Everything you need to train and evaluate a model is built on 3 basic ingredients:

  1. A rnaglib.Task object with holds all the relevant data, splits and functionality.

  2. A rnaglib.Representation object which converts raw RNAs to tensor formats.

  3. A model of your choosing, though we provide a basic one to get started rnaglib.learning.PyGmodel

from rnaglib.tasks import get_task
from rnaglib.transforms import GraphRepresentation
from rnaglib.learning.task_models import PygModel

# Load task, representation, and get loaders task = get_task(root="my_root",
task_id="rna_cm")
model = PygModel.from_task(task)
pyg_rep = GraphRepresentation(framework="pyg")

task.add_representation(pyg_rep)
train_loader, val_loader, test_loader = task.get_split_loaders(batch_size=8)

for batch in train_loader:
    batch = batch['graph'].to(model.device)
    output = model(batch)

test_metrics = model.evaluate(task, split='test')

By default, most tasks use the residue type as the only residue-level feature and if you choose a graph representation, the graph is computed using the Leontis Westhof nomenclature.

How do I use custom features for training?

Features are handled through the rnaglib.Transforms class. Each Transform is a callable which receives an RNA, applies any operation to it (e.g. adding a piece of data) and returns it. We provide some Transforms which you can use to add more features to datasets by simply passing it to the Task.add_feature() method.

This is an example of adding RNAFM embeddings as features to a dataset.

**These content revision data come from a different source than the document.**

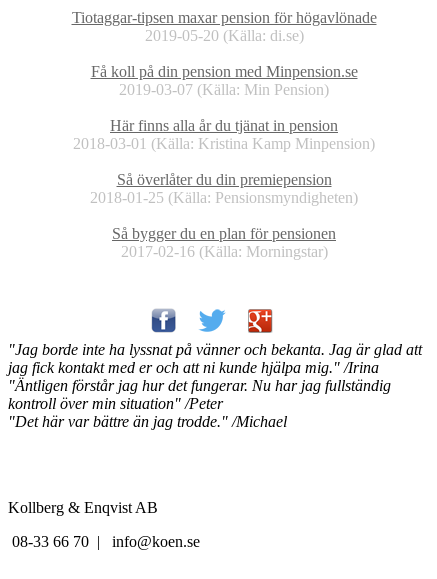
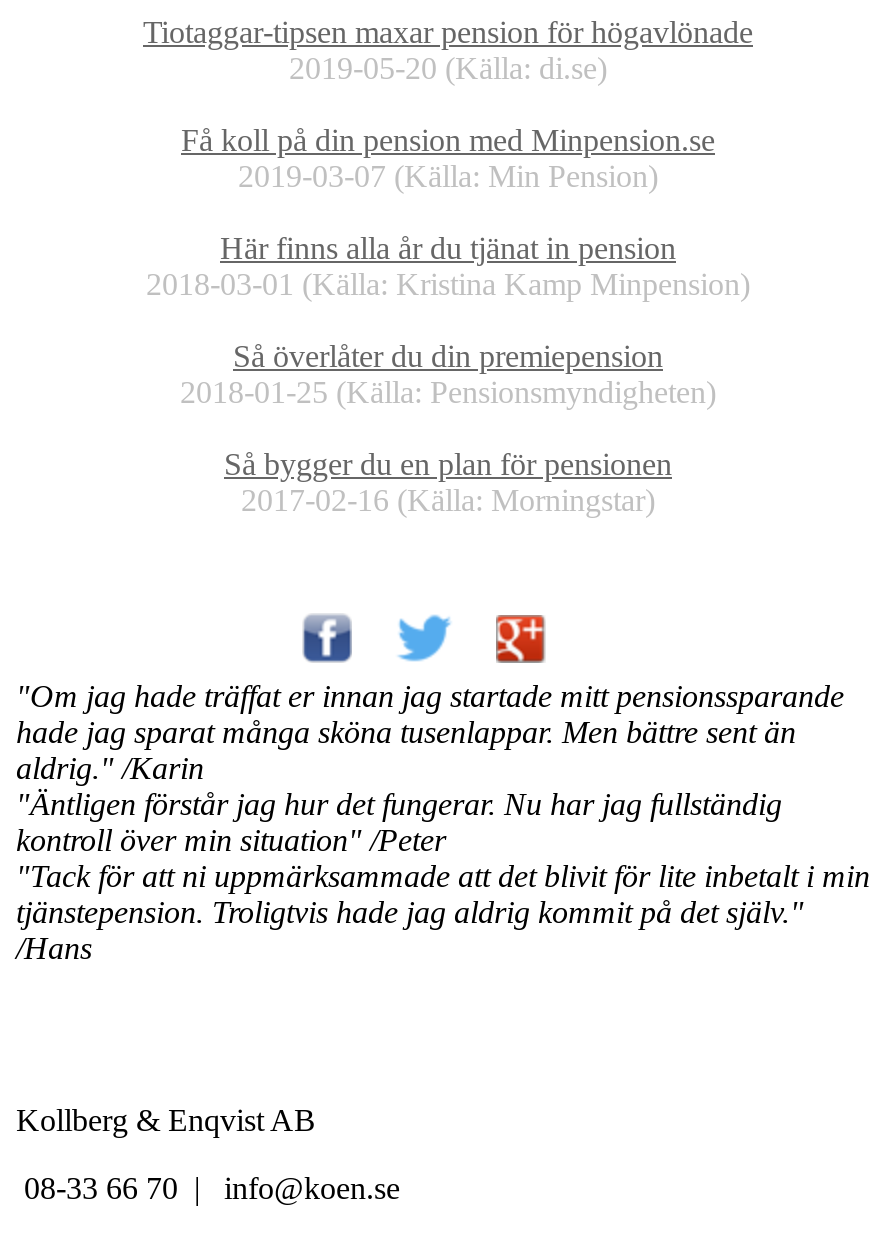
- "Jag borde inte ha lyssnat på vänner och bekanta. Jag är glad att
- jag fick kontakt med er och att ni kunde hjälpa mig." /Irina
+ "Om jag hade träffat er innan jag startade mitt pensionssparande
+ hade jag sparat många sköna tusenlappar. Men bättre sent än
+ aldrig." /Karin

- "Det här var bättre än jag trodde." /Michael
+ "Tack för att ni uppmärksammade att det blivit för lite inbetalt i min
+ tjänstepension. Troligtvis hade jag aldrig kommit på det själv."
+ /Hans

from rnaglib.tasks import RNAGo
from rnaglib.transforms import RNAFMTransform

# Take out the ingredients
task = RNAGo(root="go")
tr = RNAFMTransform()
pyg_rep = GraphRepresentation(framework="pyg")
model = PygModel.from_task(task, num_node_features=644)

task.add_feature(tr)
task.add_representation(pyg_rep)

for batch in train_loader:
    batch = batch['graph'].to(model.device)
    output = model(batch)

test_metrics = model.evaluate(task, split='test')

Since the RNAFM embeddings have 640 dimensions, and the nucleotide tensor is 4 dimensional, we initialize the model with 644 dimensions.